Командир удивленно посмотрел на меня.
– Товарищ комдив, они же не примут! Их кодекс бусидо…
– Их кодекс бусидо не учит, что делать, когда нет ни еды, ни воды, ни патронов, – перебил я. – Попробовать стоит. Если сдадутся хоть несколько сотен – это сэкономит нам время и жизни бойцов.
После его ухода я вышел из землянки. Стемнело. На западе, в районе котла, небо иногда озарялось вспышками выстрелов и пожарами.
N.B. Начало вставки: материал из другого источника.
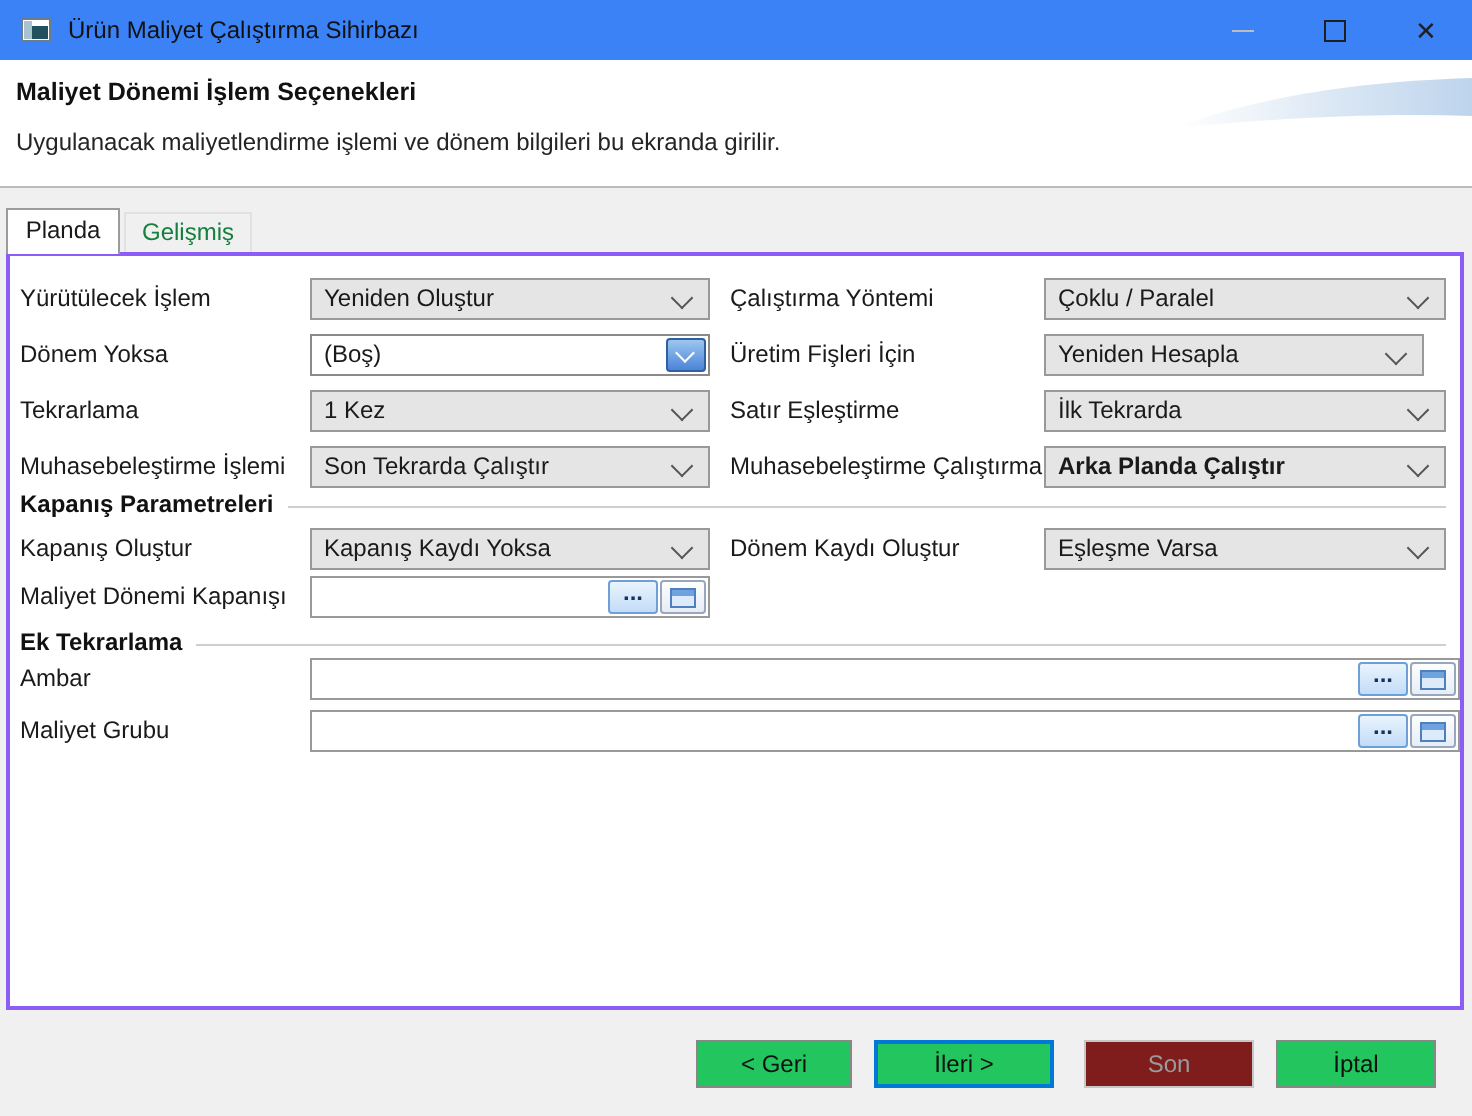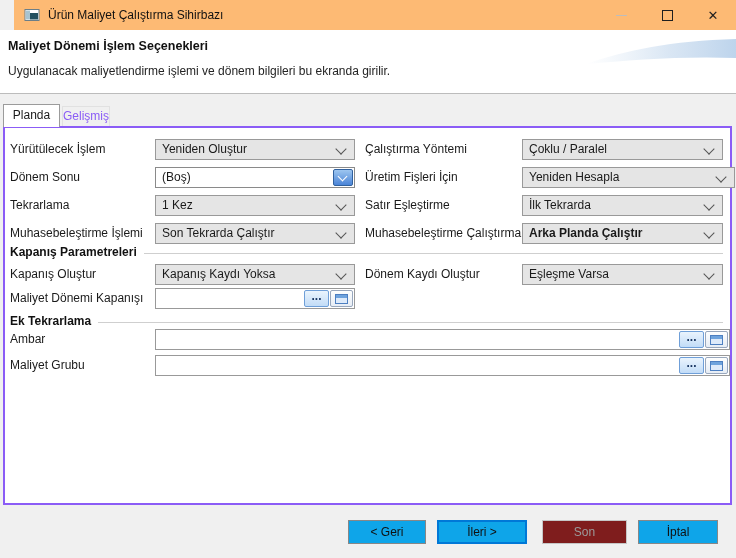--- a/index.html
+++ b/index.html
@@ -9,7 +9,7 @@
     overflow:hidden;
   }
   
-  .titlebar{position:absolute;top:0;left:14px;right:0;height:30px;background:#fdba74;}
+  .titlebar{position:absolute;top:0;left:0;right:0;height:30px;background:#3b82f6;}
   .app-icon{position:absolute;left:10px;top:7px;width:16px;height:16px;}
   .titlebar-title{position:absolute;left:34px;top:8px;font-size:12px;color:#111;white-space:nowrap;}
   .caption-btn{position:absolute;top:0;width:46px;height:30px;display:flex;align-items:center;justify-content:center;background:transparent;border:none;font-family:inherit;cursor:default;padding:0;}

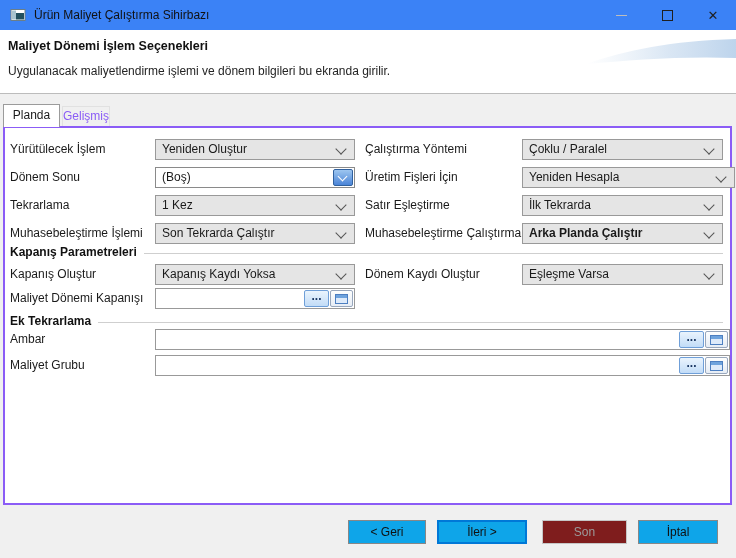--- a/index.html
+++ b/index.html
@@ -26,7 +26,7 @@
   
   .tab{position:absolute;box-sizing:border-box;text-align:center;cursor:default;}
   .tab-active{left:3px;top:104px;width:57px;height:23px;background:#ffffff;border:1px solid #9b9b9b;border-bottom:none;line-height:21px;z-index:3;}
-  .tab-inactive{left:62px;top:106px;width:48px;height:21px;background:#f0f0f0;border:1px solid #e1e1e1;border-bottom:none;line-height:19px;color:#8b5cf6;}
+  .tab-inactive{left:62px;top:106px;width:64px;height:21px;background:#f0f0f0;border:1px solid #e1e1e1;border-bottom:none;line-height:19px;color:#15803d;}
   
   .tab-page{position:absolute;left:3px;top:126px;width:729px;height:379px;background:#ffffff;border:2px solid #8b5cf6;box-sizing:border-box;z-index:2;}
   .flabel{position:absolute;white-space:nowrap;color:#1a1a1a;}

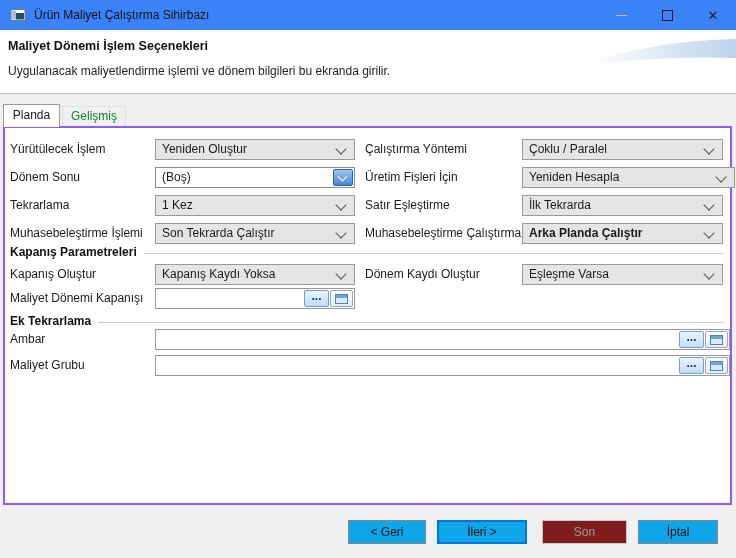--- a/index.html
+++ b/index.html
@@ -109,7 +109,7 @@
       <span class="chev"></span>
     </div>
 
-    <div class="flabel" style="left:5px;top:42px;">Dönem Sonu</div>
+    <div class="flabel" style="left:5px;top:42px;">Dönem Yoksa</div>
     <div class="combo focused" style="left:150px;top:39px;width:200px;">
       <span>(Boş)</span>
       <span class="arrow-btn">

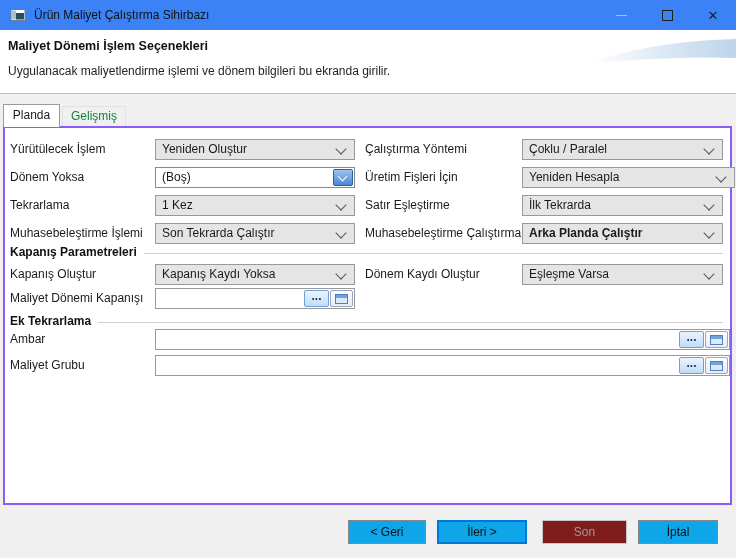--- a/index.html
+++ b/index.html
@@ -117,7 +117,7 @@
         </span>
     </div>
     <div class="flabel" style="left:360px;top:42px;">Üretim Fişleri İçin</div>
-    <div class="combo" style="left:517px;top:39px;width:213px;">
+    <div class="combo" style="left:517px;top:39px;width:190px;">
       <span>Yeniden Hesapla</span>
       <span class="chev"></span>
     </div>

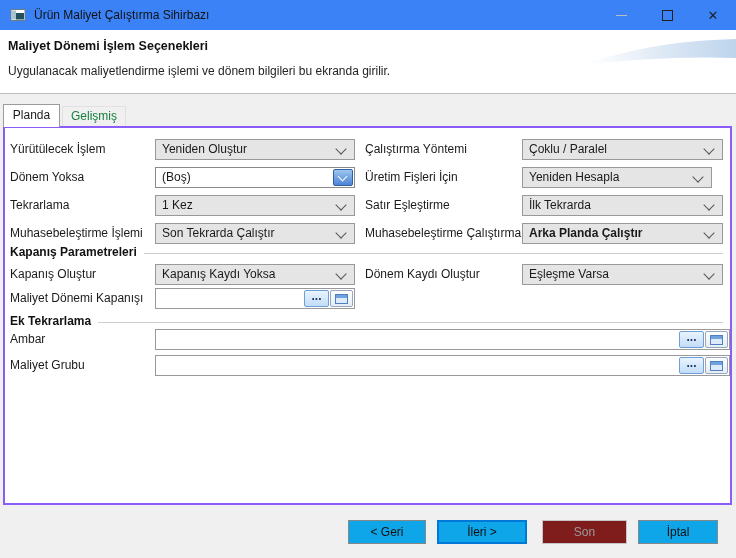--- a/index.html
+++ b/index.html
@@ -45,7 +45,7 @@
   .win-glyph{width:13px;height:10px;border:1px solid #4d7fc1;background:#ddeafa;position:relative;box-sizing:border-box;}
   .win-glyph::before{content:"";position:absolute;left:0;right:0;top:0;height:3px;background:#6ea3dd;}
   
-  .btn{position:absolute;top:520px;height:24px;background:#0ea5e9;border:1px solid #878787;font-family:inherit;font-size:12px;color:#111;text-align:center;box-sizing:border-box;padding:0;cursor:default;}
+  .btn{position:absolute;top:520px;height:24px;background:#22c55e;border:1px solid #878787;font-family:inherit;font-size:12px;color:#111;text-align:center;box-sizing:border-box;padding:0;cursor:default;}
   .btn-back{left:348px;width:78px;}
   .btn-next{left:437px;width:90px;border:2px solid #0078d7;}
   .btn-finish{left:542px;width:85px;background:#7f1d1d;border-color:#c6c6c6;color:#9b9b9b;}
Там сейчас шла своя война – без линий фронта, в темноте, на истощение.
Ко мне подошел дежурный по штабу.
– Товарищ комдив, вас просит к аппарату командующий фронтом.
Я вернулся в землянку и взял трубку. Голос Штерна был ровным, без эмоций.
– Жуков, докладывайте итоги дня.
– Задача выполнена. Основная группировка противника в составе 23-й и частей 7-й пехотных дивизий окружена. Ведем бои по ликвидации.
– Потери?
– Уточняются. Значительные.
В трубке повисла пауза.
– Москва довольна. Но требуют ускорить разгром. Политуправление готовит материал для «Красной звезды». Нужен громкий успех к утру.
– Понял, – сказал я.
Громкий успех. А за ним – горы трупов. И наших, и японских. Черт с ними, с японцами, а вот своих жалко. Положив трубку, я снова посмотрел на карту. Все шло по плану. Моему плану. Ну почему вкус победы был горьким, как дым от сгоревших танков?
Следовало что-то предпринять, чтобы и приказ Москвы выполнить и своих бойцов несчетно не положить. Мой взгляд упал на условные фигурки, обозначающие авиацию. Ну что ж, вы уже не раз нас выручали в этой войне, поработайте еще раз.
– Соедините меня с комкором Смушкевичем, – приказал я связисту.